Cuando la aplicación de una norma provoca resultados descabellados y totalmente alejados de la finalidad que motivó su promulgación es que ha llegado el momento de revisarla. Y esto es precisamente lo que ocurre con el vigente artículo 19 del Reglamento FIFA sobre el Estatuto y la Transferencia de Jugadores (RETJ).
Dicho
precepto nació con un claro y muy loable objetivo: acabar con el creciente
tráfico de jugadores menores de edad (la gran mayoría procedentes de Sudamérica
o África) los cuales abandonaban sus países tentados por falsas promesas de
éxito y que, posteriormente, si su carrera futbolística no era lo brillante que
se esperaba, eran abandonados sin ningún tipo de miramientos por sus agentes en
unos países que no eran los suyos, sin trabajo y alejados de todo tipo de
vínculo familiar, con el consiguiente problema personal y social que eso
suponía.
FIFA
pensó que la mejor manera de luchar contra esta lacra era prohibir a nivel
mundial todas las transferencias de jugadores menores de 18 años, salvo
contadas excepciones de muy difícil aplicación. Y si bien se ha logrado disminuir
significativamente este tipo de operaciones, no es menos cierto que la
aplicación extremadamente estricta de esta norma por parte de FIFA ha dado
lugar a resultados completamente injustos.
Ya
resultó difícil entender cómo el FC Barcelona fue sancionado hace un año por
este asunto, cuando a nadie escapa que en pocos sitios del mundo como en La
Masía gozan los chavales de un mejor cuidado educativo y futbolístico,
seguramente en condiciones mucho mejores que las que disfrutan en sus países de
origen.
Pero
sin duda alguna, la palma se la lleva la reciente sanción al Real Madrid por
los hijos de su primer entrenador. Ciertamente, y como el propio Zidane afirmó
en rueda de prensa, es completamente absurdo que el club merengue sea
sancionado por sus hijos, cuando éstos han vivido toda su vida con su familia
en Madrid y gozan de una educación y un nivel de vida al alcance de muy pocos.
Con
todo, el principal problema generado por el artículo 19 del RETJ no son los
famosos casos de jugadores de clubes de primer nivel como Madrid, Barça o
Atlético. Lamentablemente, el verdadero drama no acapara portadas de periódicos
a pesar de estar mucho más extendido de lo que creemos.
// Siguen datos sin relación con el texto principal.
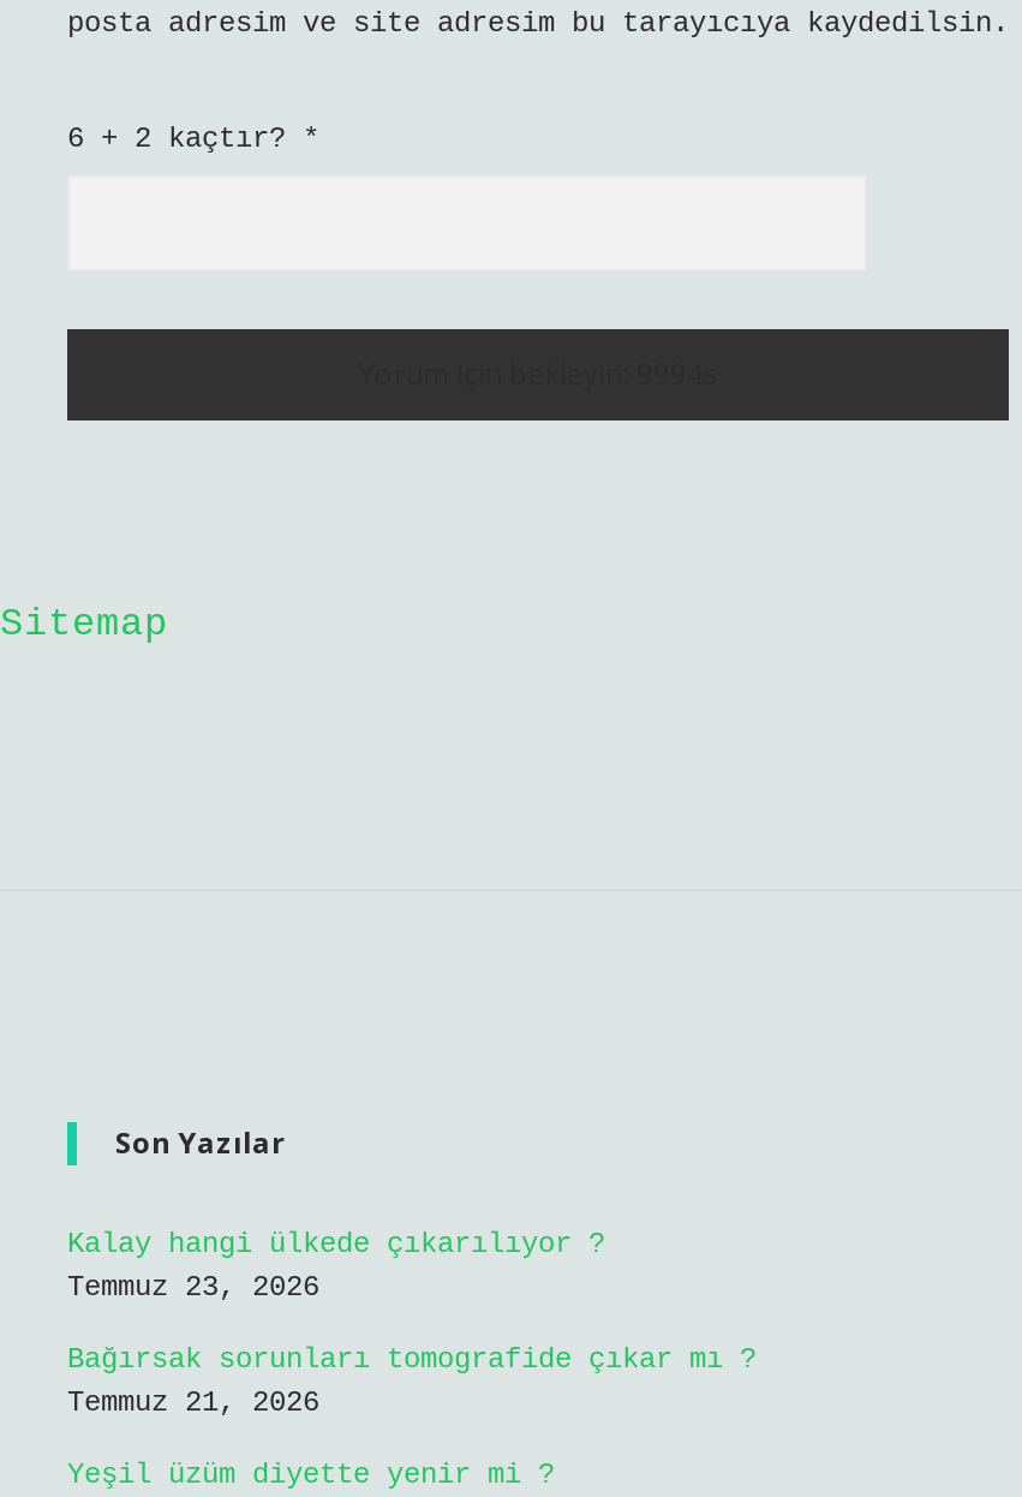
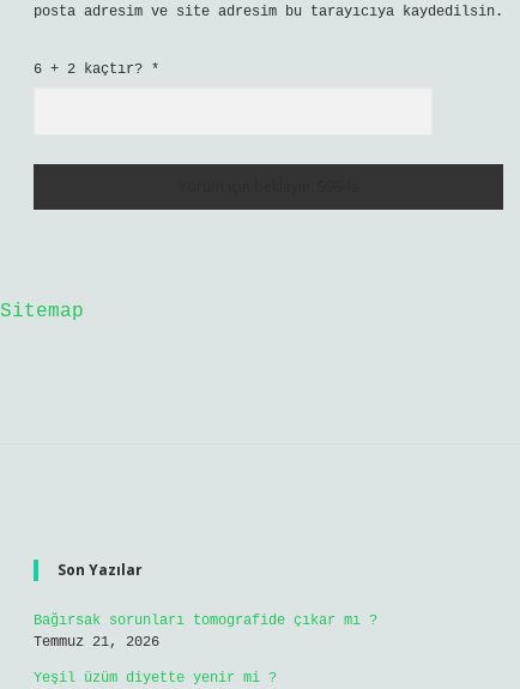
[67,1228,605,1305] Kalay hangi ülkede çıkarılıyor ? | Temmuz 23, 2026 -> none

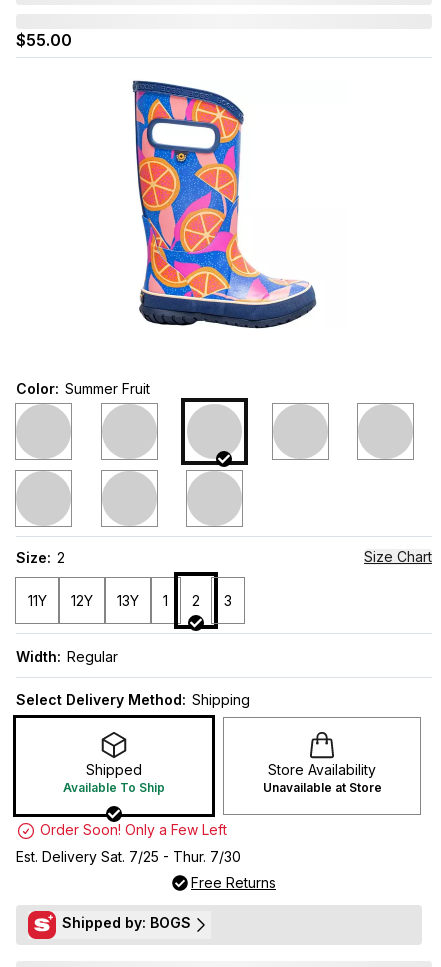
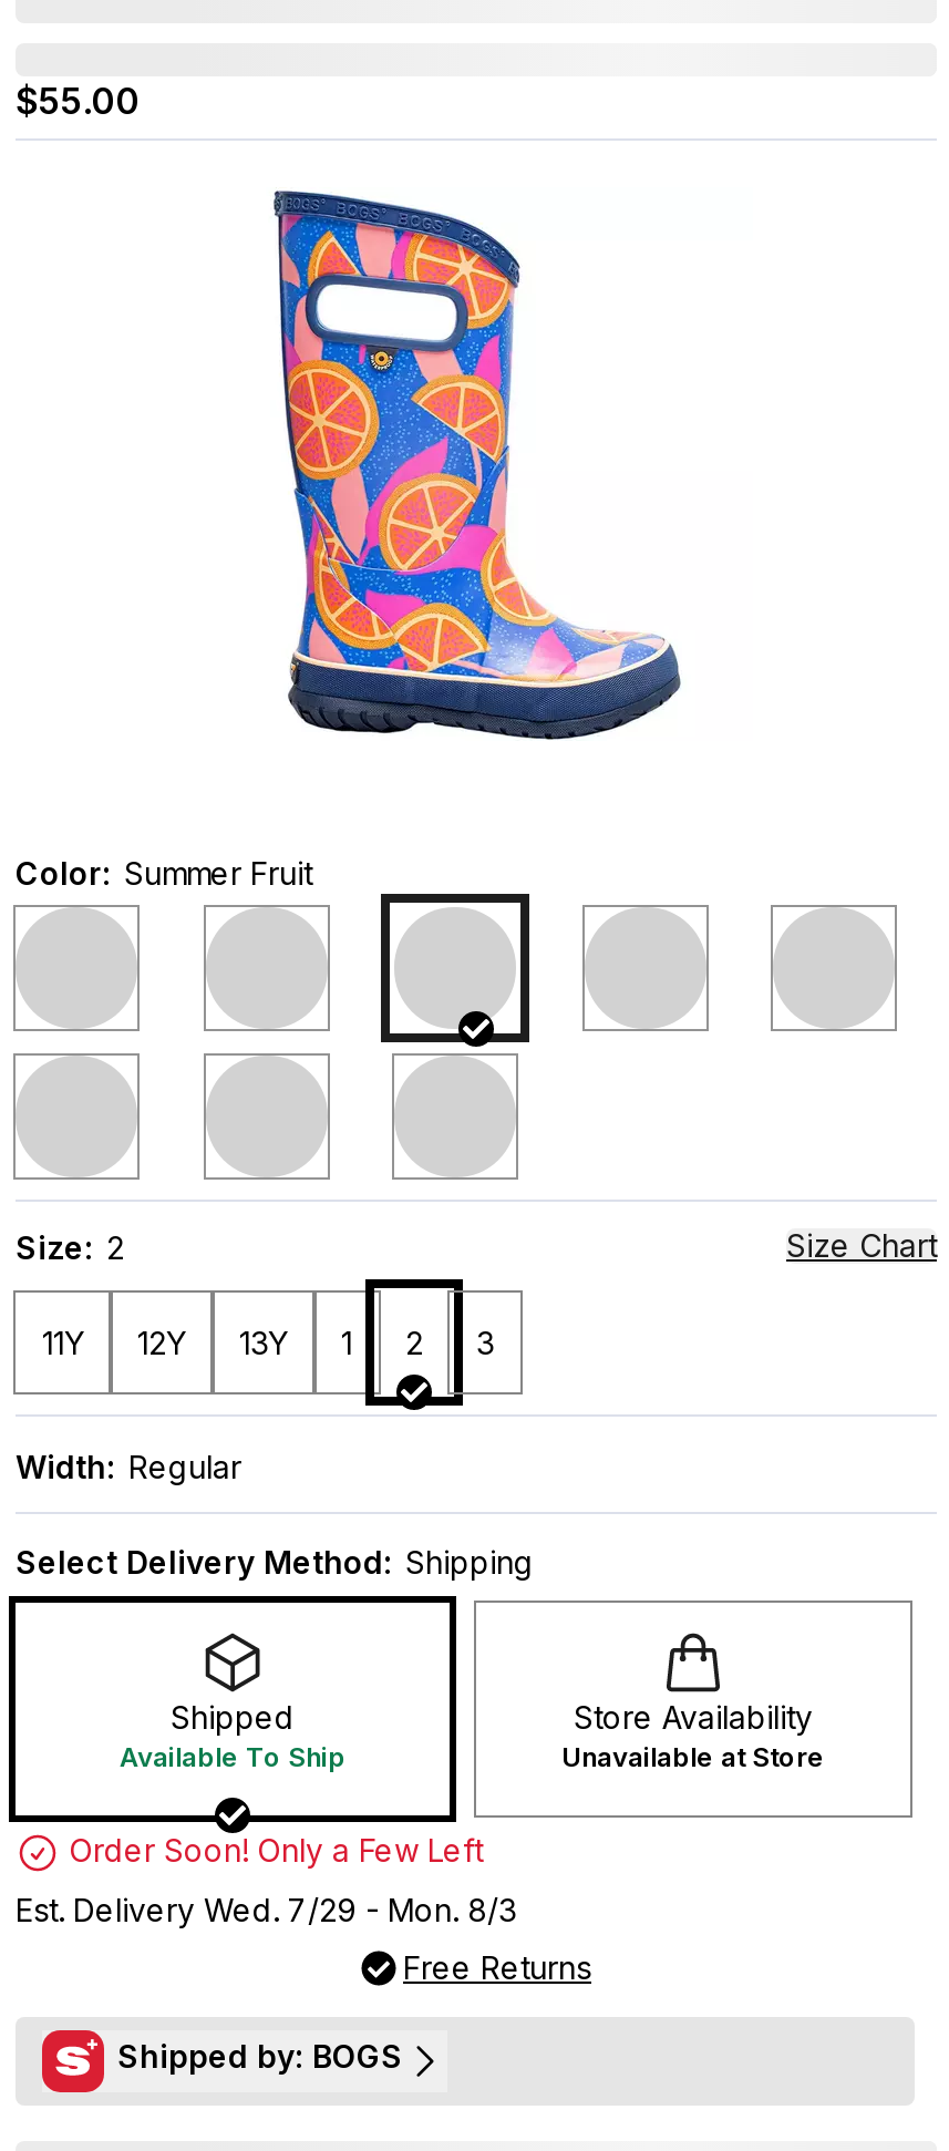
[16,848,241,865] Est. Delivery Sat. 7/25 - Thur. 7/30 -> [16,1890,516,1928] Est. Delivery Wed. 7/29 - Mon. 8/3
Nos referimos a esa
infinidad de chavales, muchos de ellos hijos de inmigrantes en búsqueda de un
futuro mejor, que día a día ven con total desconcierto cómo se les prohíbe
jugar a fútbol en el equipo de su colegio o de su barrio.
Hablamos
de niños, porque eso es lo que son, sin ningún tipo de afán profesional y que
lo único que quieren es lo que todos los niños a su edad, jugar a su deporte
favorito y emular a sus ídolos, y que se están viendo privados de ello por una
indebida aplicación de una norma. ¿Cómo explicar a tu hijo que no puede jugar a
fútbol con sus amigos porque una federación internacional con sede en Suiza se
lo prohíbe?
Ha llegado el momento de plantear seriamente una reforma en profundidad del artículo 19 del RETJ, sin perder de vista la razón que motivó su nacimiento pero que al mismo tiempo permita una aplicación e interpretación más laxa que haga que deje de ser peor el remedio que la enfermedad.